British retail sales volume rebounded 0.7% in July, three times faster than forecast, from a 0.5% slide in June. When excluding auto fuel, sales increased 0.9% last month and were 3.7% greater than in July 2017.

German wholesale prices stagnated in July but were 3.5% higher than a year earlier. That compares with an on-year increase of just 1.2% back in February-March.

The Bank of Norway’s key policy interest rate rate was again held steady at 0.5%, its level since a 25-basis point cut in March 2016, but a statement from the bank’s Executive Board warns that the “assessment of the outlook and balance of risks suggested that the key policy rate would most likely be raised in September 2018.” Officials expect climbing capacity usage to lift price and wage inflation back into target. The central bank rate had been reduced between 2011 and the aforementioned March 2016 cut by a total of 175 basis points.

Dutch unemployment dipped to 3.8% in July after four straight readings of 3.9%. At the start of 2018, the jobless rate was 4.2%.

Czech producer price inflation accelerated half a percentage point to 3.4% in July, highest in 89 months.
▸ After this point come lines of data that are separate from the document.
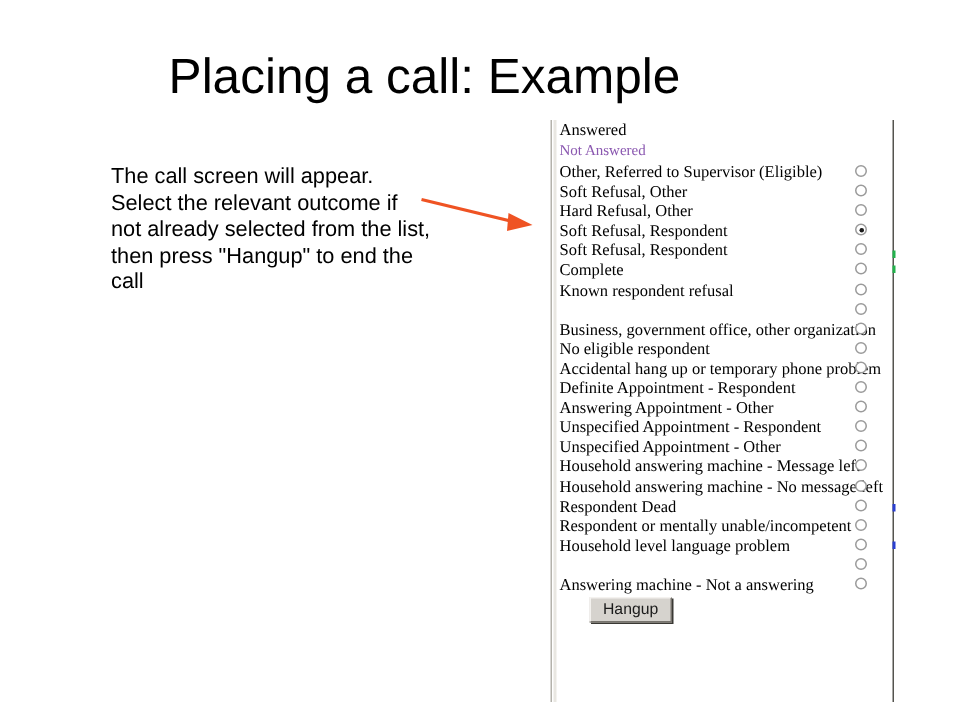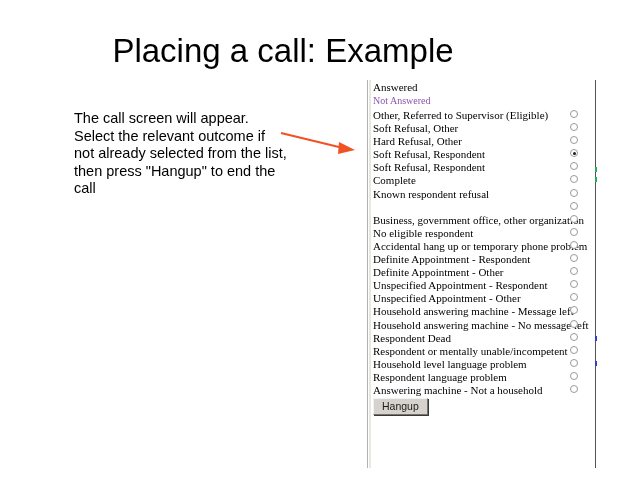--- a/index.html
+++ b/index.html
@@ -214,7 +214,7 @@
         <li class="outcome-row"><span class="outcome-label">No eligible respondent</span><span class="outcome-radio"></span></li>
         <li class="outcome-row"><span class="outcome-label">Accidental hang up or temporary phone problem</span><span class="outcome-radio"></span></li>
         <li class="outcome-row"><span class="outcome-label">Definite Appointment - Respondent</span><span class="outcome-radio"></span></li>
-        <li class="outcome-row"><span class="outcome-label">Definite Appointment - Other</span><span class="outcome-radio"></span></li>
+        <li class="outcome-row"><span class="outcome-label">Answering Appointment - Other</span><span class="outcome-radio"></span></li>
         <li class="outcome-row"><span class="outcome-label">Unspecified Appointment - Respondent</span><span class="outcome-radio"></span></li>
         <li class="outcome-row"><span class="outcome-label">Unspecified Appointment - Other</span><span class="outcome-radio"></span></li>
         <li class="outcome-row"><span class="outcome-label">Household answering machine - Message left</span><span class="outcome-radio"></span></li>

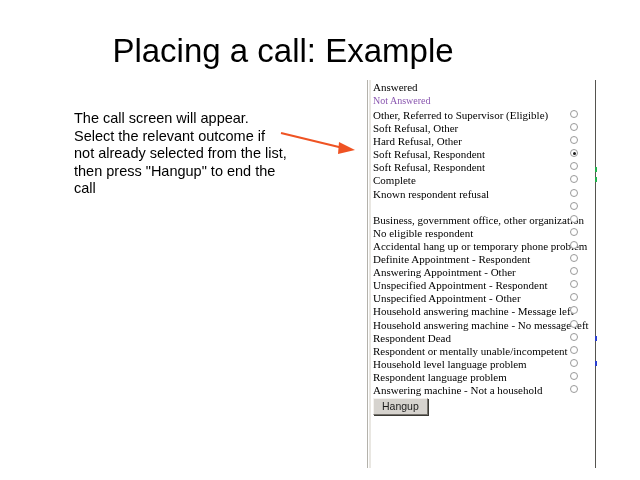--- a/index.html
+++ b/index.html
@@ -222,7 +222,7 @@
         <li class="outcome-row"><span class="outcome-label">Respondent Dead</span><span class="outcome-radio"></span></li>
         <li class="outcome-row"><span class="outcome-label">Respondent or mentally unable/incompetent</span><span class="outcome-radio"></span></li>
         <li class="outcome-row"><span class="outcome-label">Household level language problem</span><span class="outcome-radio"></span></li>
-        <li class="outcome-row"><span class="outcome-label">Respondent language problem</span><span class="outcome-radio"></span></li>
+        <li class="outcome-row"><span class="outcome-radio"></span></li>
         <li class="outcome-row"><span class="outcome-label">Answering machine - Not a household</span><span class="outcome-radio"></span></li>
       </ul>
 

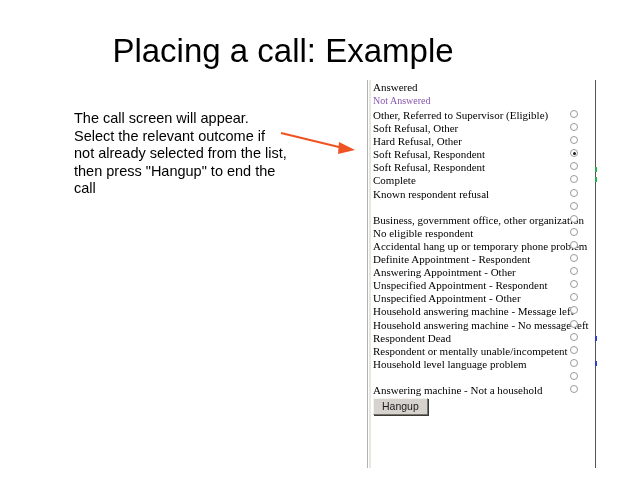--- a/index.html
+++ b/index.html
@@ -223,7 +223,7 @@
         <li class="outcome-row"><span class="outcome-label">Respondent or mentally unable/incompetent</span><span class="outcome-radio"></span></li>
         <li class="outcome-row"><span class="outcome-label">Household level language problem</span><span class="outcome-radio"></span></li>
         <li class="outcome-row"><span class="outcome-radio"></span></li>
-        <li class="outcome-row"><span class="outcome-label">Answering machine - Not a household</span><span class="outcome-radio"></span></li>
+        <li class="outcome-row"><span class="outcome-label">Answering machine - Not a answering</span><span class="outcome-radio"></span></li>
       </ul>
 
     <div id="hangup-button">Hangup</div>

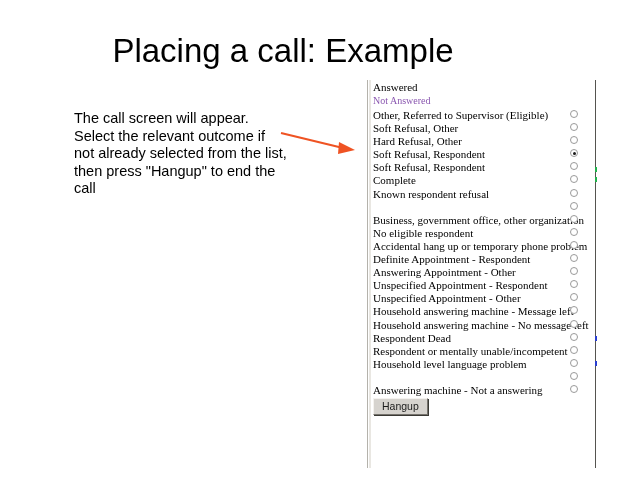--- a/index.html
+++ b/index.html
@@ -157,7 +157,7 @@
   #hangup-button {
     position: relative;
     margin-top: 3px;
-    margin-left: 0;
+    margin-left: 20px;
     display: inline-block;
     padding: 1px 8px 2px 8px;
     font-family: "Liberation Sans", sans-serif;

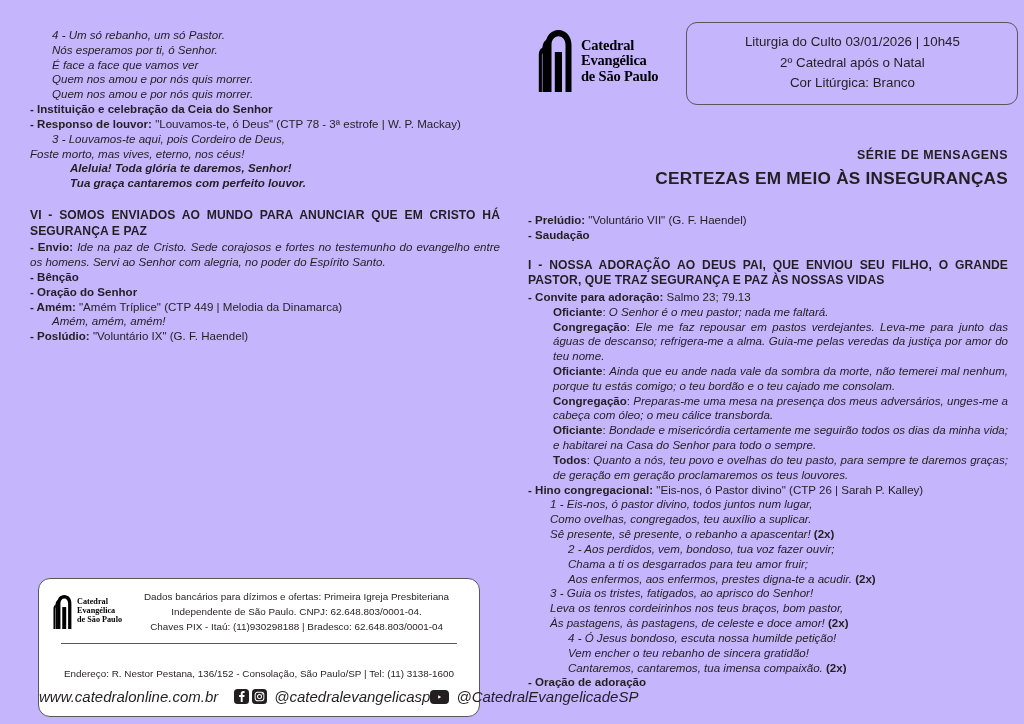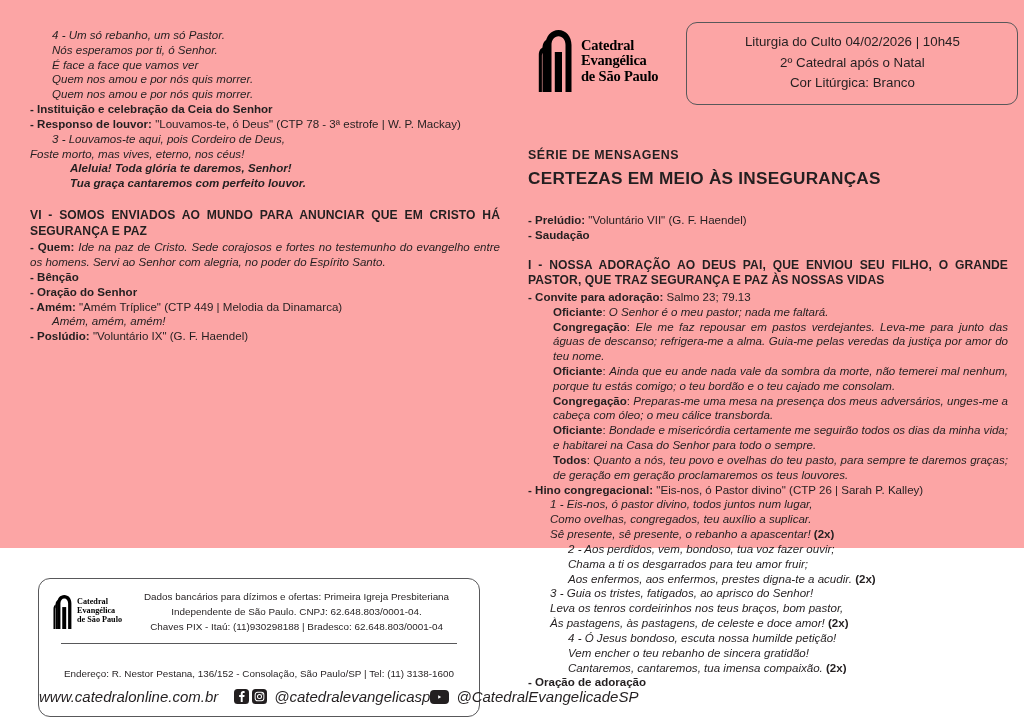--- a/index.html
+++ b/index.html
@@ -19,8 +19,8 @@
   .page {
     position: relative;
     width: 1024px;
-    height: 548px;
-    background: #fca5a5;
+    height: 724px;
+    background: #c4b5fd;
   }
 
   

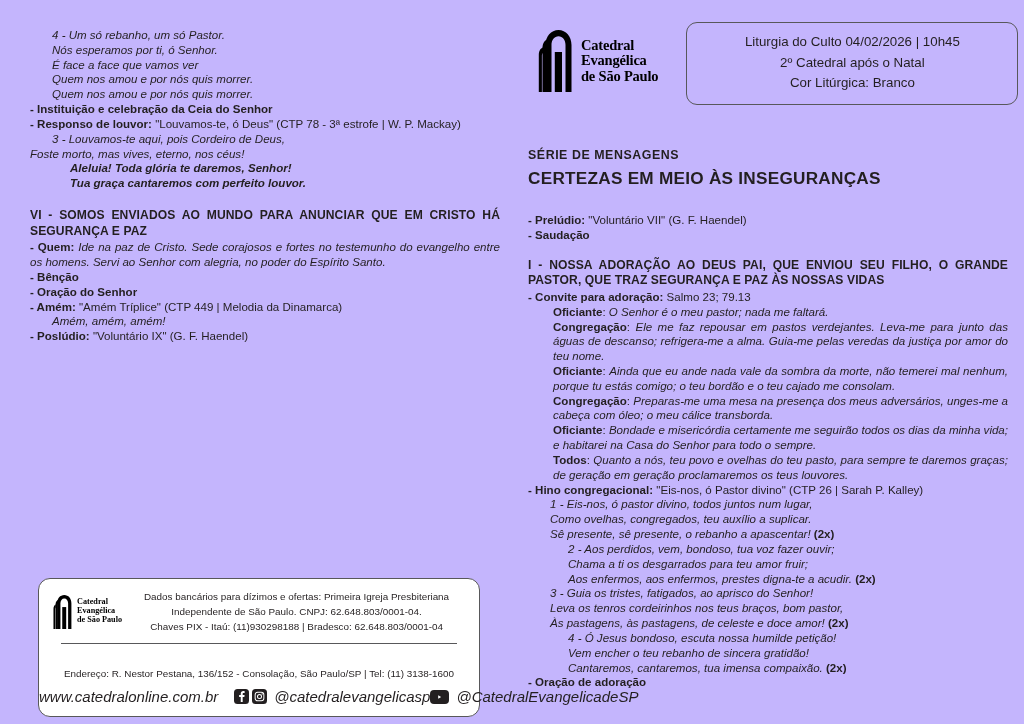--- a/index.html
+++ b/index.html
@@ -281,7 +281,7 @@
       </div>
 
       <div class="liturgy-box">
-        <div>Liturgia do Culto 04/02/2026  |  10h45</div>
+        <div>Liturgia do Culto 03/01/2026  |  10h45</div>
         <div>2º Catedral após o Natal</div>
         <div>Cor Litúrgica: Branco</div>
       </div>

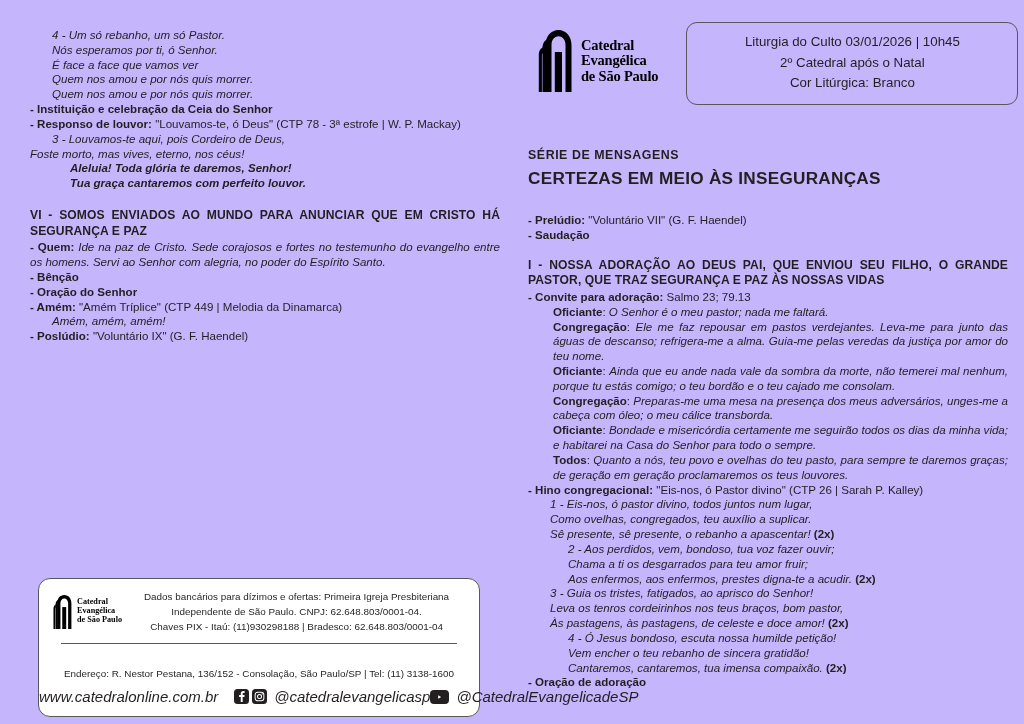--- a/index.html
+++ b/index.html
@@ -79,7 +79,7 @@
 
   
   .series-wrap {
-    text-align: left;
+    text-align: right;
     margin-top: 38px;
   }
   .series-label {

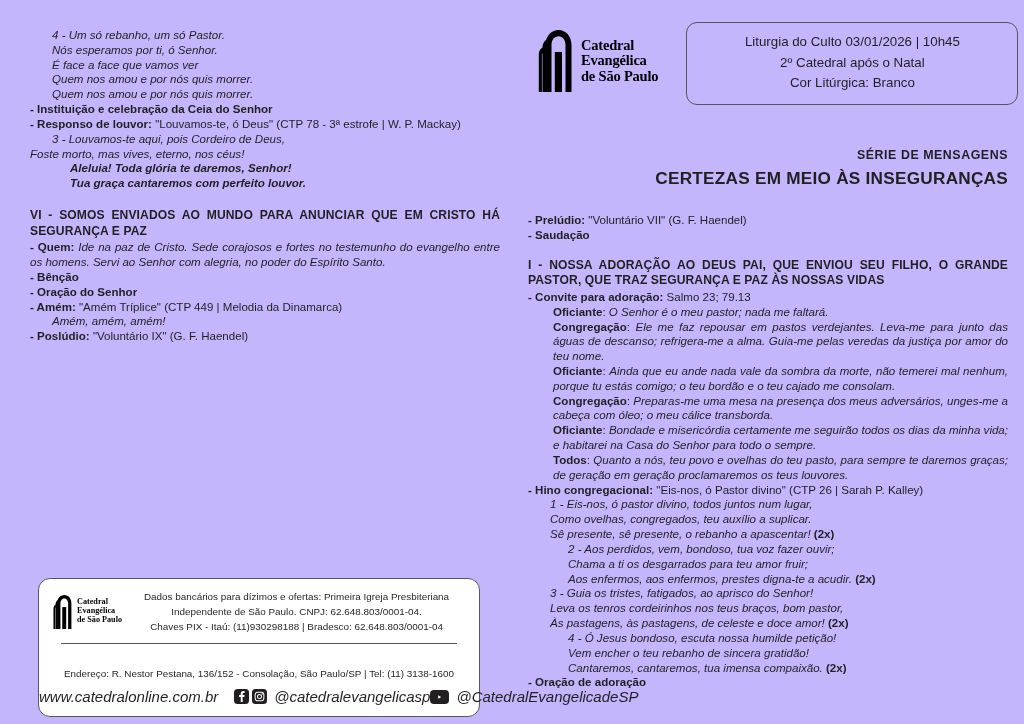--- a/index.html
+++ b/index.html
@@ -238,7 +238,7 @@
     <div class="section-head spaced">VI - SOMOS ENVIADOS AO MUNDO PARA ANUNCIAR QUE EM CRISTO HÁ SEGURANÇA E PAZ</div>
 
     <div class="line item just">
-      <span class="lbl">- Quem:</span>
+      <span class="lbl">- Envio:</span>
       <span class="val ital">Ide na paz de Cristo. Sede corajosos e fortes no testemunho do evangelho entre os homens. Servi ao Senhor com alegria, no poder do Espírito Santo.</span>
     </div>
Australia’s jobless rate nudged lower to 5.3% in July from 5.4% in May-June and 5.6% in April. However, employment also slipped 3.9K, its first decrease since March. The labor participation rate slid 0.2 percentage points to 65.5%.

Mexico’s index of leading economic indicators stagnated in June, and the index of coincident economic indicators dipped 0.1%.

South African wholesale turnover was 0.5% lower in June than a year earlier.

U.S. data to be reported today include housing starts and weekly jobless insurance claims. Treasury-compiled capital flows in June, which were released late Wednesday, showed a huge $114.5 billion long-term inflow but an overall outflow in June of $36.5 billion.